_Data to examine_
◆ ◆ ◆ ◆ ◆ ◆ ◆

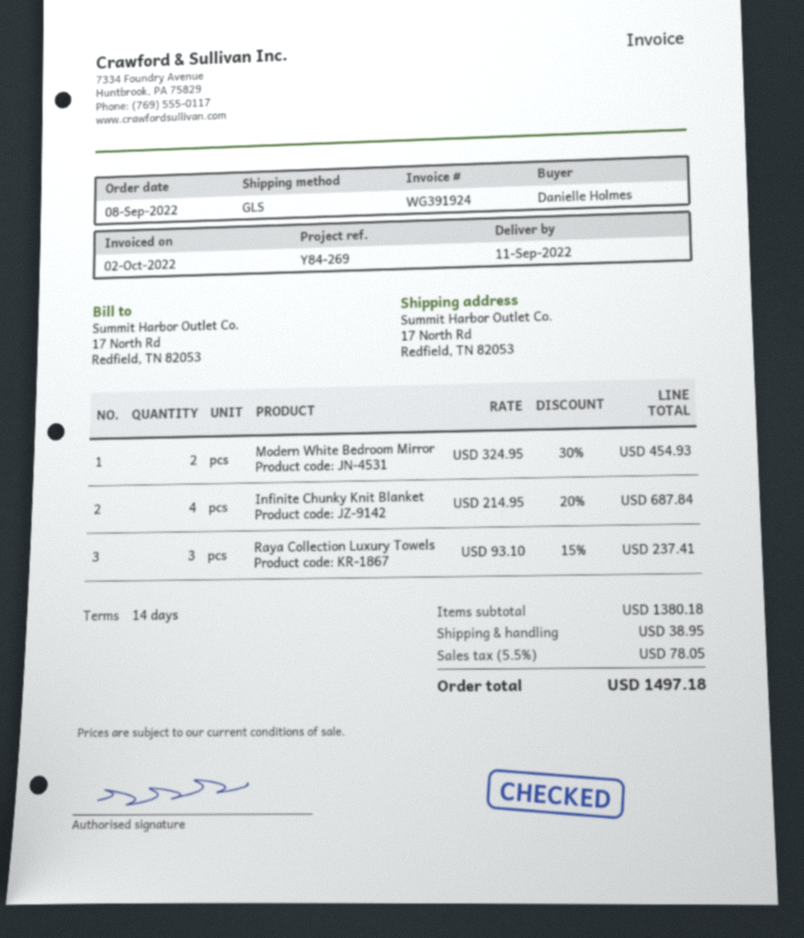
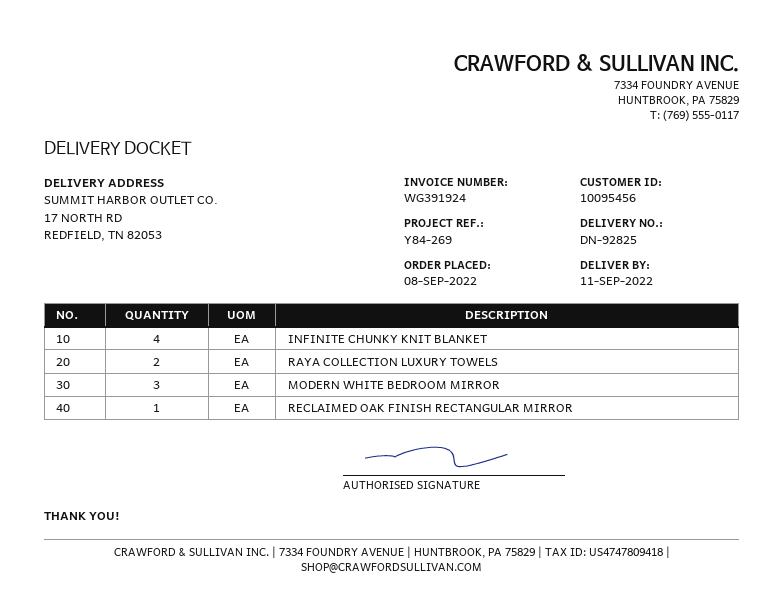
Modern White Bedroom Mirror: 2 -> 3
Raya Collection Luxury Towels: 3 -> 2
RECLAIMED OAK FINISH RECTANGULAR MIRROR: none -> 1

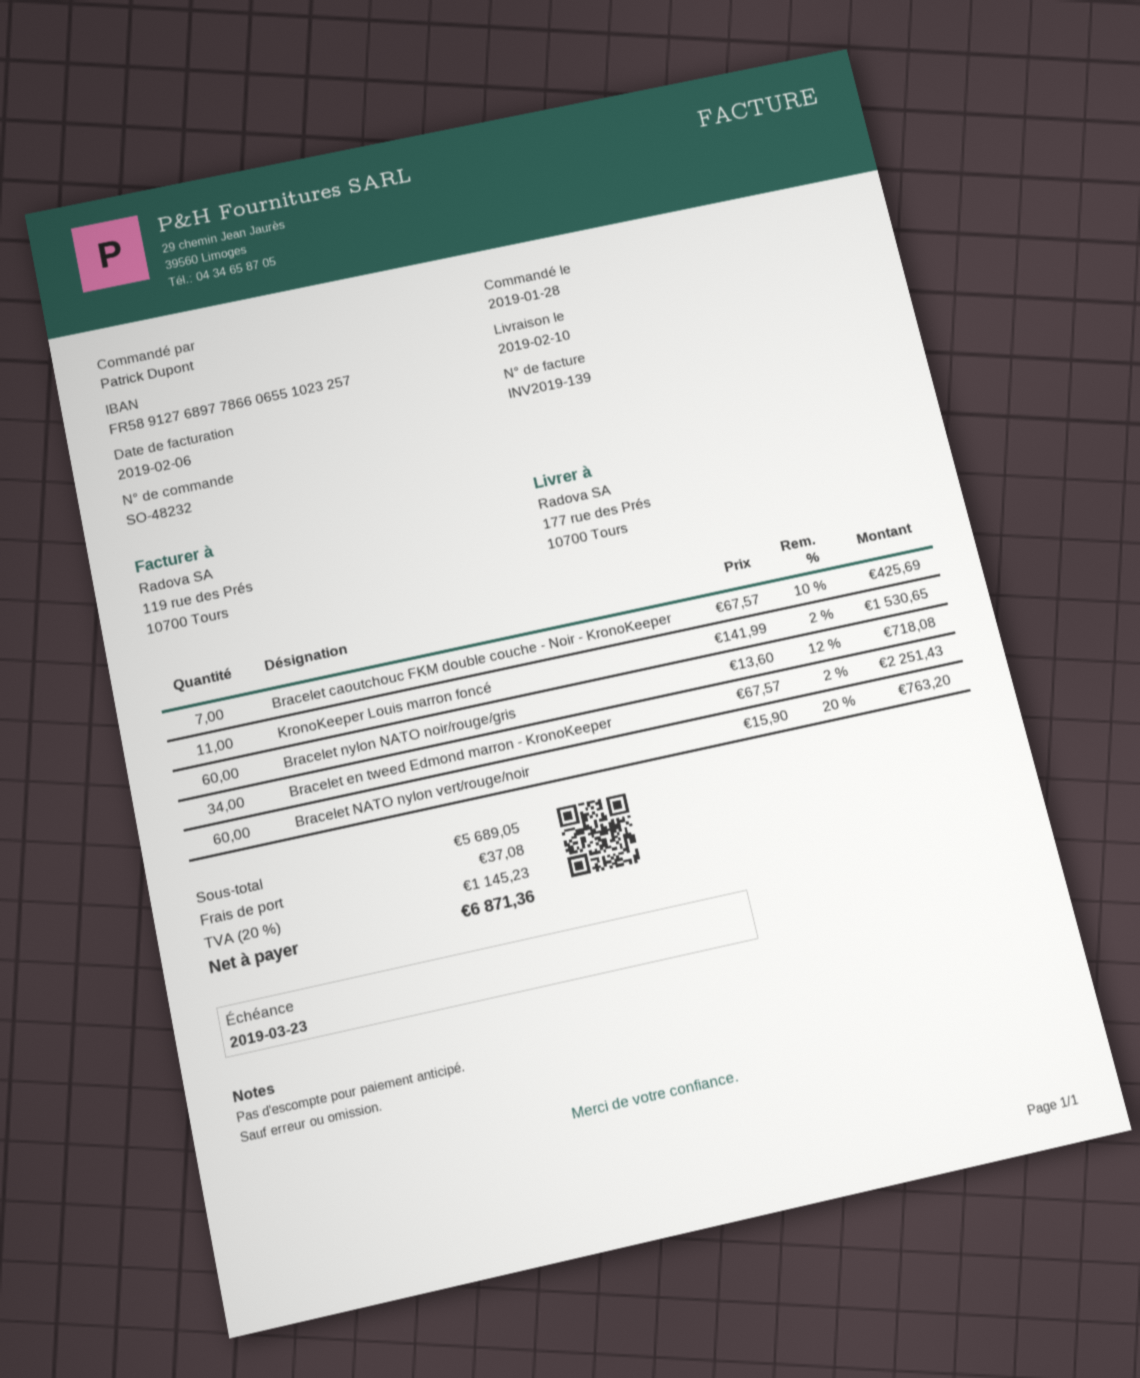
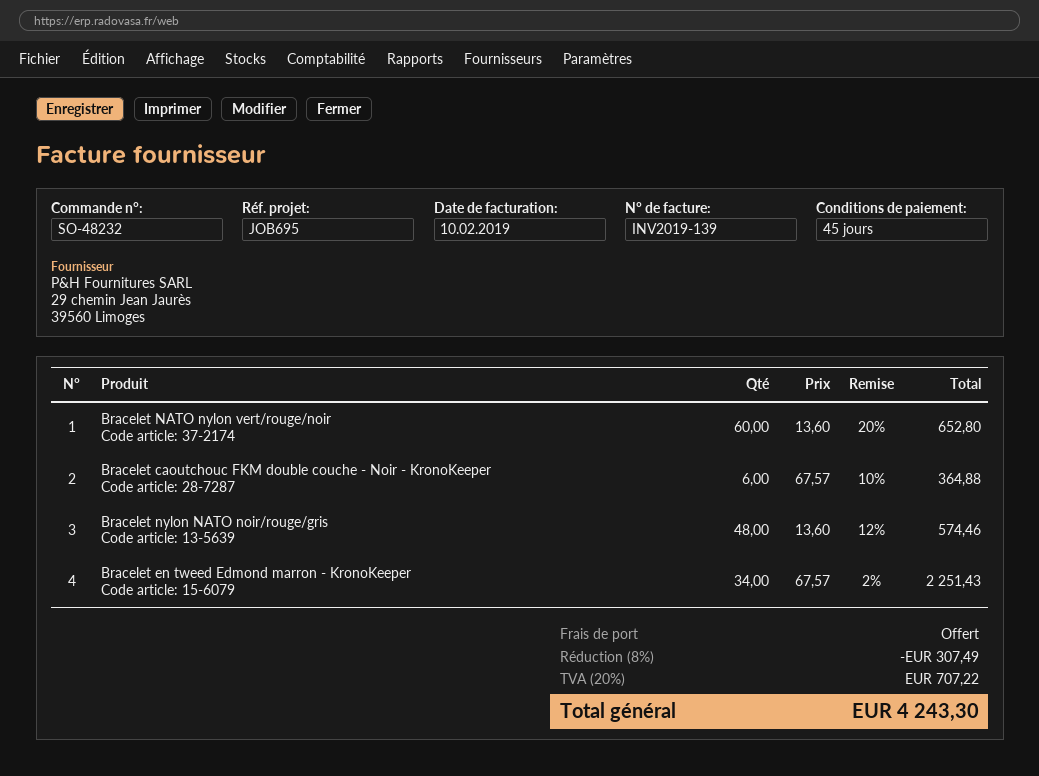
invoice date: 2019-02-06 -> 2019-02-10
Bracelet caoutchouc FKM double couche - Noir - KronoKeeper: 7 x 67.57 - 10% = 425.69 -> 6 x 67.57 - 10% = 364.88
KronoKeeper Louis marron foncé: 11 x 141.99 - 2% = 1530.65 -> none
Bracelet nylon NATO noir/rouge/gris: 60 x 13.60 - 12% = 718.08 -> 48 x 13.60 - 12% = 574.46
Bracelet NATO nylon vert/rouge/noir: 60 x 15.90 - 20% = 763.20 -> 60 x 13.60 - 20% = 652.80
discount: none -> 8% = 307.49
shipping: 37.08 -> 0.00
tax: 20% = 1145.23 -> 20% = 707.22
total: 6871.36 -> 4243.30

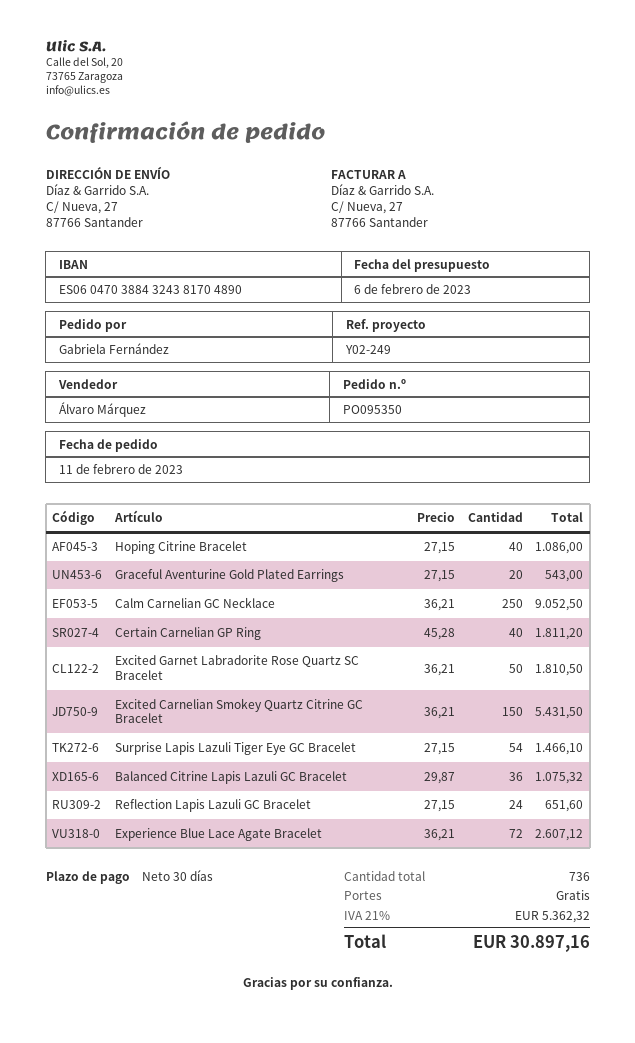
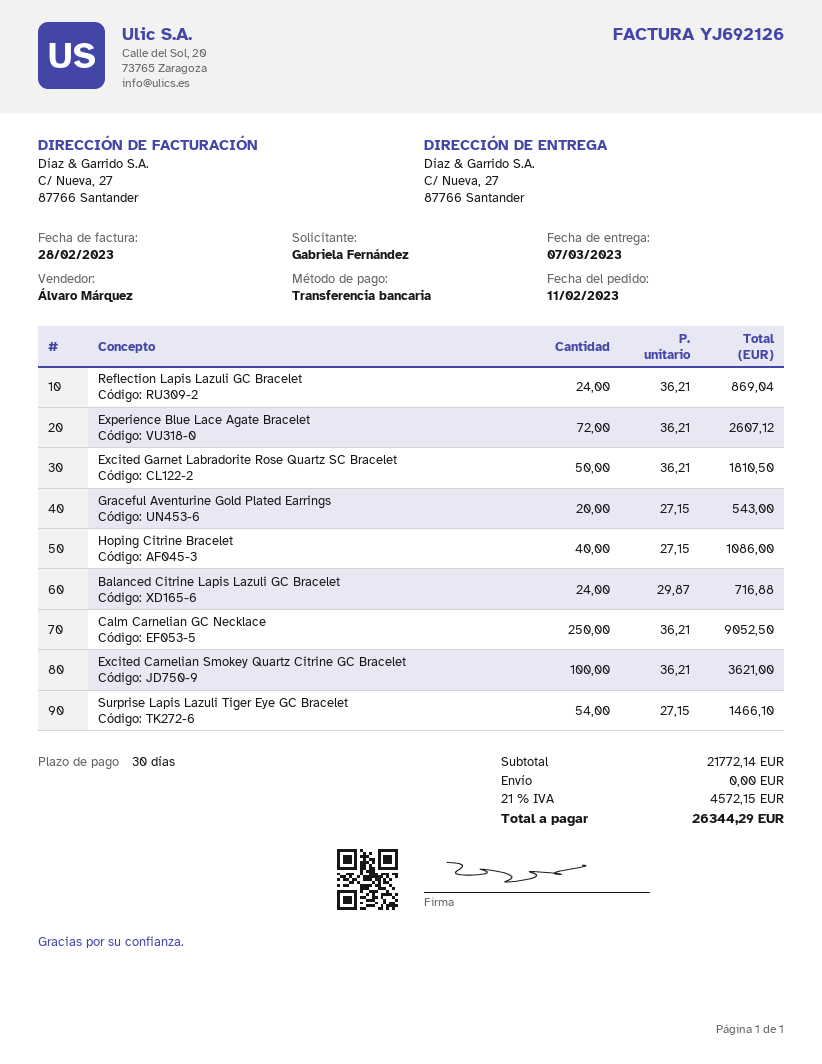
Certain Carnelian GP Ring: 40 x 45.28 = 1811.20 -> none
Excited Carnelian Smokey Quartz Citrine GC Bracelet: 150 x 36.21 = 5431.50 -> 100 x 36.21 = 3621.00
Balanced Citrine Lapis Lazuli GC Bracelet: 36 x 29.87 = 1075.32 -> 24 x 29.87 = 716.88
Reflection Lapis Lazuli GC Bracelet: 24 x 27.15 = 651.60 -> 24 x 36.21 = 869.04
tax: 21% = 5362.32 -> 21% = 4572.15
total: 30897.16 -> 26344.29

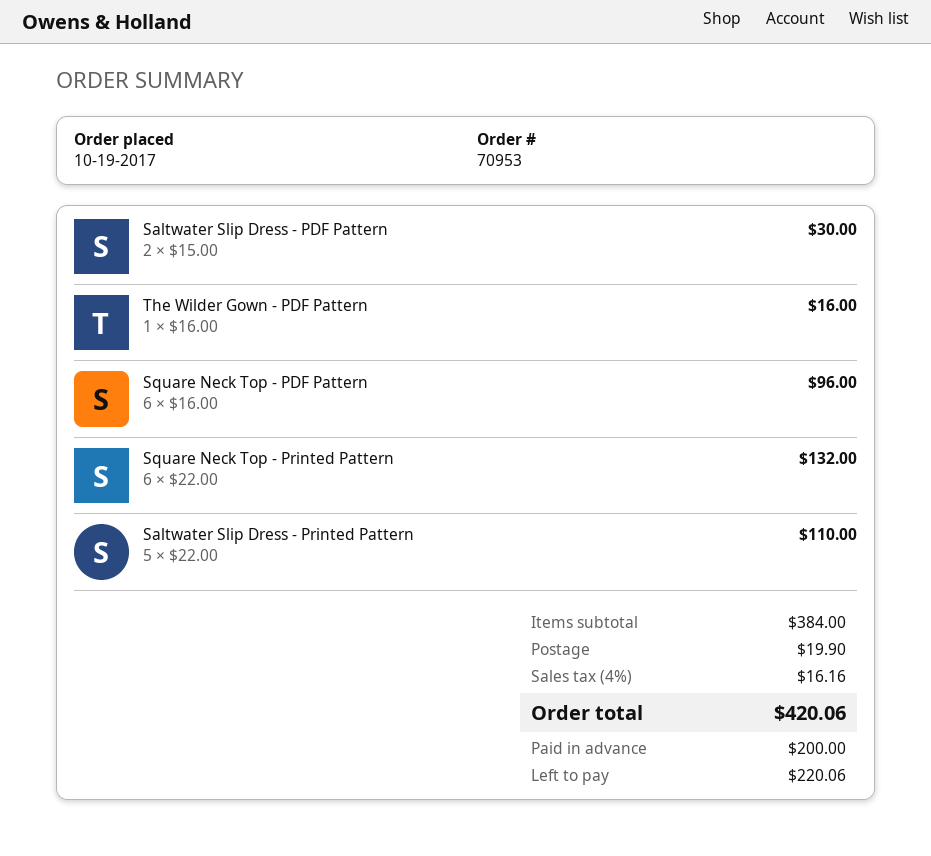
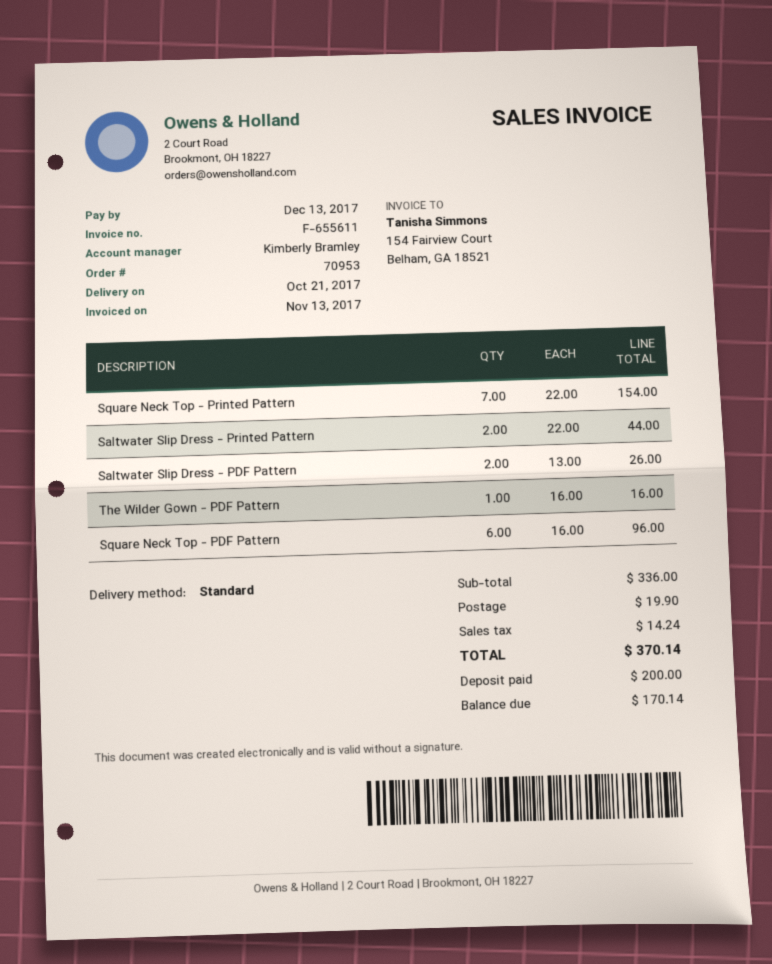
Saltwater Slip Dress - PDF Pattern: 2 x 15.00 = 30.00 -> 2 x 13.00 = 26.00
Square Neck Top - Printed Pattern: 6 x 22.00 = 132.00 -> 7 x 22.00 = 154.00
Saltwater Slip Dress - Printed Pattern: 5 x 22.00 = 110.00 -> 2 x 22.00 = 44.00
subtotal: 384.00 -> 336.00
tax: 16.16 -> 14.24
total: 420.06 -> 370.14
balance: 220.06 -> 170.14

◆ ◆ ◆ ◆ ◆ ◆ ◆

_Work to complete_
Repeat the material above exactly; pictures do not belong in the copy.

_Response to the task_
Modern White Bedroom Mirror: 2 -> 3
Raya Collection Luxury Towels: 3 -> 2
RECLAIMED OAK FINISH RECTANGULAR MIRROR: none -> 1

invoice date: 2019-02-06 -> 2019-02-10
Bracelet caoutchouc FKM double couche - Noir - KronoKeeper: 7 x 67.57 - 10% = 425.69 -> 6 x 67.57 - 10% = 364.88
KronoKeeper Louis marron foncé: 11 x 141.99 - 2% = 1530.65 -> none
Bracelet nylon NATO noir/rouge/gris: 60 x 13.60 - 12% = 718.08 -> 48 x 13.60 - 12% = 574.46
Bracelet NATO nylon vert/rouge/noir: 60 x 15.90 - 20% = 763.20 -> 60 x 13.60 - 20% = 652.80
discount: none -> 8% = 307.49
shipping: 37.08 -> 0.00
tax: 20% = 1145.23 -> 20% = 707.22
total: 6871.36 -> 4243.30

Certain Carnelian GP Ring: 40 x 45.28 = 1811.20 -> none
Excited Carnelian Smokey Quartz Citrine GC Bracelet: 150 x 36.21 = 5431.50 -> 100 x 36.21 = 3621.00
Balanced Citrine Lapis Lazuli GC Bracelet: 36 x 29.87 = 1075.32 -> 24 x 29.87 = 716.88
Reflection Lapis Lazuli GC Bracelet: 24 x 27.15 = 651.60 -> 24 x 36.21 = 869.04
tax: 21% = 5362.32 -> 21% = 4572.15
total: 30897.16 -> 26344.29

Saltwater Slip Dress - PDF Pattern: 2 x 15.00 = 30.00 -> 2 x 13.00 = 26.00
Square Neck Top - Printed Pattern: 6 x 22.00 = 132.00 -> 7 x 22.00 = 154.00
Saltwater Slip Dress - Printed Pattern: 5 x 22.00 = 110.00 -> 2 x 22.00 = 44.00
subtotal: 384.00 -> 336.00
tax: 16.16 -> 14.24
total: 420.06 -> 370.14
balance: 220.06 -> 170.14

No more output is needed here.